What the task asks: Copy each line of the data that has "тому" in it.

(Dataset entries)
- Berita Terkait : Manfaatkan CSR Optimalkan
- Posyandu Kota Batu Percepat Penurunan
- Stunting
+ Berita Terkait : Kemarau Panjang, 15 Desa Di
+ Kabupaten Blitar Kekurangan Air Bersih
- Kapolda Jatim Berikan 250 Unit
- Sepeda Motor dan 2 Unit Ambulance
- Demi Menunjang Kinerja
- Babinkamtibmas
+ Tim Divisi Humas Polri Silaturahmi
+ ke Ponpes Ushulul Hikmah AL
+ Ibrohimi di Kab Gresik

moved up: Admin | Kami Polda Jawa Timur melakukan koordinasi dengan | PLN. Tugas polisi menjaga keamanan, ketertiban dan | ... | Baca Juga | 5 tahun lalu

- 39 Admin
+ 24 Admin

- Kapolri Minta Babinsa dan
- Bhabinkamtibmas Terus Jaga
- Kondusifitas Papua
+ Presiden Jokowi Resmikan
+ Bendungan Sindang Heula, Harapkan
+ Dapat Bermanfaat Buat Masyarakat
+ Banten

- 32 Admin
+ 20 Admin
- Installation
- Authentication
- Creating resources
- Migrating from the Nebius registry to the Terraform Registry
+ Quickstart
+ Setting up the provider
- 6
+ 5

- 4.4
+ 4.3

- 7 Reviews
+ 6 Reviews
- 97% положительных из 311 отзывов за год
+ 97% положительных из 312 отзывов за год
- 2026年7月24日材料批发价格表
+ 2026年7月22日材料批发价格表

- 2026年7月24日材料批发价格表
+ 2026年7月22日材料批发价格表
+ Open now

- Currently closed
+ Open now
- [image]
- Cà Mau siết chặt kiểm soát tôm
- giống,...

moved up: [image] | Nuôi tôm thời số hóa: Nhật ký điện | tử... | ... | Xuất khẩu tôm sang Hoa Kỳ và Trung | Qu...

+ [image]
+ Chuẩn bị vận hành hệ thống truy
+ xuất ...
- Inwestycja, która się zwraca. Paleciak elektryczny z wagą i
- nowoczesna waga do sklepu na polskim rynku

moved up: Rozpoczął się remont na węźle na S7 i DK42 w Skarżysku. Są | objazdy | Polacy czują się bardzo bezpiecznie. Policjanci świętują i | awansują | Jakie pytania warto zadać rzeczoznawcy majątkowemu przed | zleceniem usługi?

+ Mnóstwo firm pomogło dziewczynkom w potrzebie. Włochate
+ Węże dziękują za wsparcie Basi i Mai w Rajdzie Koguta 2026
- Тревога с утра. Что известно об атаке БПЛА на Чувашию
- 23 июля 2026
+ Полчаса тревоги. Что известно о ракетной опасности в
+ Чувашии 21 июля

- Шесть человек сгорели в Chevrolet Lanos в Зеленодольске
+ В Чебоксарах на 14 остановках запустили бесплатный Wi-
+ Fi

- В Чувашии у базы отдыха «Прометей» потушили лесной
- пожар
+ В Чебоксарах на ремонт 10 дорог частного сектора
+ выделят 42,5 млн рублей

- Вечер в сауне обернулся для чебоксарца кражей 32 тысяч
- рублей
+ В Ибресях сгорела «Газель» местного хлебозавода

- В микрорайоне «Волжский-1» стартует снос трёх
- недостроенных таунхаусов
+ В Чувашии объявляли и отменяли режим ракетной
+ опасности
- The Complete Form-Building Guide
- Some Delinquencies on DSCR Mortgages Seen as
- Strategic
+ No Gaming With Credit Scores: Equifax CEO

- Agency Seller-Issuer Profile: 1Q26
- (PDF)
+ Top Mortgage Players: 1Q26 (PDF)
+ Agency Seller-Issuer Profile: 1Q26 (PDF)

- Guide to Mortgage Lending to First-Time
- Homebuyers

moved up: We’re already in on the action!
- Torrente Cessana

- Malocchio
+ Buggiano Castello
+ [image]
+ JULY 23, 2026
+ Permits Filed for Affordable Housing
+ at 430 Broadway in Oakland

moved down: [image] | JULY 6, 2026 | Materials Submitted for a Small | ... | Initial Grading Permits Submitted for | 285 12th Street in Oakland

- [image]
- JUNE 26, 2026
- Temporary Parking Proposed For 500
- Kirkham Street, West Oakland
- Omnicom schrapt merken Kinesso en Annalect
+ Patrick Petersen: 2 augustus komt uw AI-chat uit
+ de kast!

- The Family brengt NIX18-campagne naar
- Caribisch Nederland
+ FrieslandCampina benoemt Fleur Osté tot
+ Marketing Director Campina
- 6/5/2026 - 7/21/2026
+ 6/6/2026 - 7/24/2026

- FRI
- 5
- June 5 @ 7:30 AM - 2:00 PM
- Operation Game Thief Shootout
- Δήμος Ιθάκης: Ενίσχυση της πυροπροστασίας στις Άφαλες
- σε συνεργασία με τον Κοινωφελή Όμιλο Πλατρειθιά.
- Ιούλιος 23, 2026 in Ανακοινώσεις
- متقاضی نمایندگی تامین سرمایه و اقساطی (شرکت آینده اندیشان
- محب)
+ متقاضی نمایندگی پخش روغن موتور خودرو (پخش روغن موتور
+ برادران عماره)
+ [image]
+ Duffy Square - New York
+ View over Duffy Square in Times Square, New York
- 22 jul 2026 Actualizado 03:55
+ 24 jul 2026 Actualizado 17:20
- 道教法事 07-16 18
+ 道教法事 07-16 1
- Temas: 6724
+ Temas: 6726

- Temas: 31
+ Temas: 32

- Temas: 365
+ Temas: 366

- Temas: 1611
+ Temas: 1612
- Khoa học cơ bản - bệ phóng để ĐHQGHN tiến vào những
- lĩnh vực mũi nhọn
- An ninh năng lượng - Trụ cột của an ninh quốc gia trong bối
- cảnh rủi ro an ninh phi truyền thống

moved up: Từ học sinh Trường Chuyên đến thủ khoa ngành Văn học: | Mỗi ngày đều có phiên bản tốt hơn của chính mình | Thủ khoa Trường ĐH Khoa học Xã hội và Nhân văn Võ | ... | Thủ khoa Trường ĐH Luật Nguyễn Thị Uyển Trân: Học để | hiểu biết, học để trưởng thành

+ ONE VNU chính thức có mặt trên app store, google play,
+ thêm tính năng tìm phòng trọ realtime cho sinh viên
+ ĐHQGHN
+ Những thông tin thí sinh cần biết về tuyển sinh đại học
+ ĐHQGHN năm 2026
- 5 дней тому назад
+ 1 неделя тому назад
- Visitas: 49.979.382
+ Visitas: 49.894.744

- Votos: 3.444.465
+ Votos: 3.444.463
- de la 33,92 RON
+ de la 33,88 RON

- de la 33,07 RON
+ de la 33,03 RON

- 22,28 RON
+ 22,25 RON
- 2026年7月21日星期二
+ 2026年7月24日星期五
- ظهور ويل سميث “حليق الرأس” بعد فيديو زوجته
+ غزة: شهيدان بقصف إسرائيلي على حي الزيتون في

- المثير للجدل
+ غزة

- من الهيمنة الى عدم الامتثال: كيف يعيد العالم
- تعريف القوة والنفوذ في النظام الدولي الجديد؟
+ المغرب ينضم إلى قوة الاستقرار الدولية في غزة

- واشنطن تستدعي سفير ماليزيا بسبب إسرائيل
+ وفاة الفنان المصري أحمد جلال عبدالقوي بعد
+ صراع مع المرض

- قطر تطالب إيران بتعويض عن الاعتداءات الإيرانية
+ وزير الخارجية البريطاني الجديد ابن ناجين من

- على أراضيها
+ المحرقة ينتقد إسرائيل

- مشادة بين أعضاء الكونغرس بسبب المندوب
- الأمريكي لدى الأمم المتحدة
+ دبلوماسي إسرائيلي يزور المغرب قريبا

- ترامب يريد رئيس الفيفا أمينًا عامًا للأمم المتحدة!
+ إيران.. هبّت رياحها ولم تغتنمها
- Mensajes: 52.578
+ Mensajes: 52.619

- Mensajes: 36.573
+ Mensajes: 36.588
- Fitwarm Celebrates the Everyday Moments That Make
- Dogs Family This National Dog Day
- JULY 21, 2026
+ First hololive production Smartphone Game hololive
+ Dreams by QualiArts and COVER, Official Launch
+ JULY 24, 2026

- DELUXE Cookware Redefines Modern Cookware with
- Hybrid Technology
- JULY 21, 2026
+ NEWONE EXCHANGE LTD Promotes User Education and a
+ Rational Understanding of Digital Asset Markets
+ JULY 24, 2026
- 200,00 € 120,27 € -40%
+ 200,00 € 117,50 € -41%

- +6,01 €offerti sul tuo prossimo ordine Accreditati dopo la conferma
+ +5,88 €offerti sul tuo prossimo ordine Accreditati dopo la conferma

Exercise solution:
- 5 дней тому назад
+ 1 неделя тому назад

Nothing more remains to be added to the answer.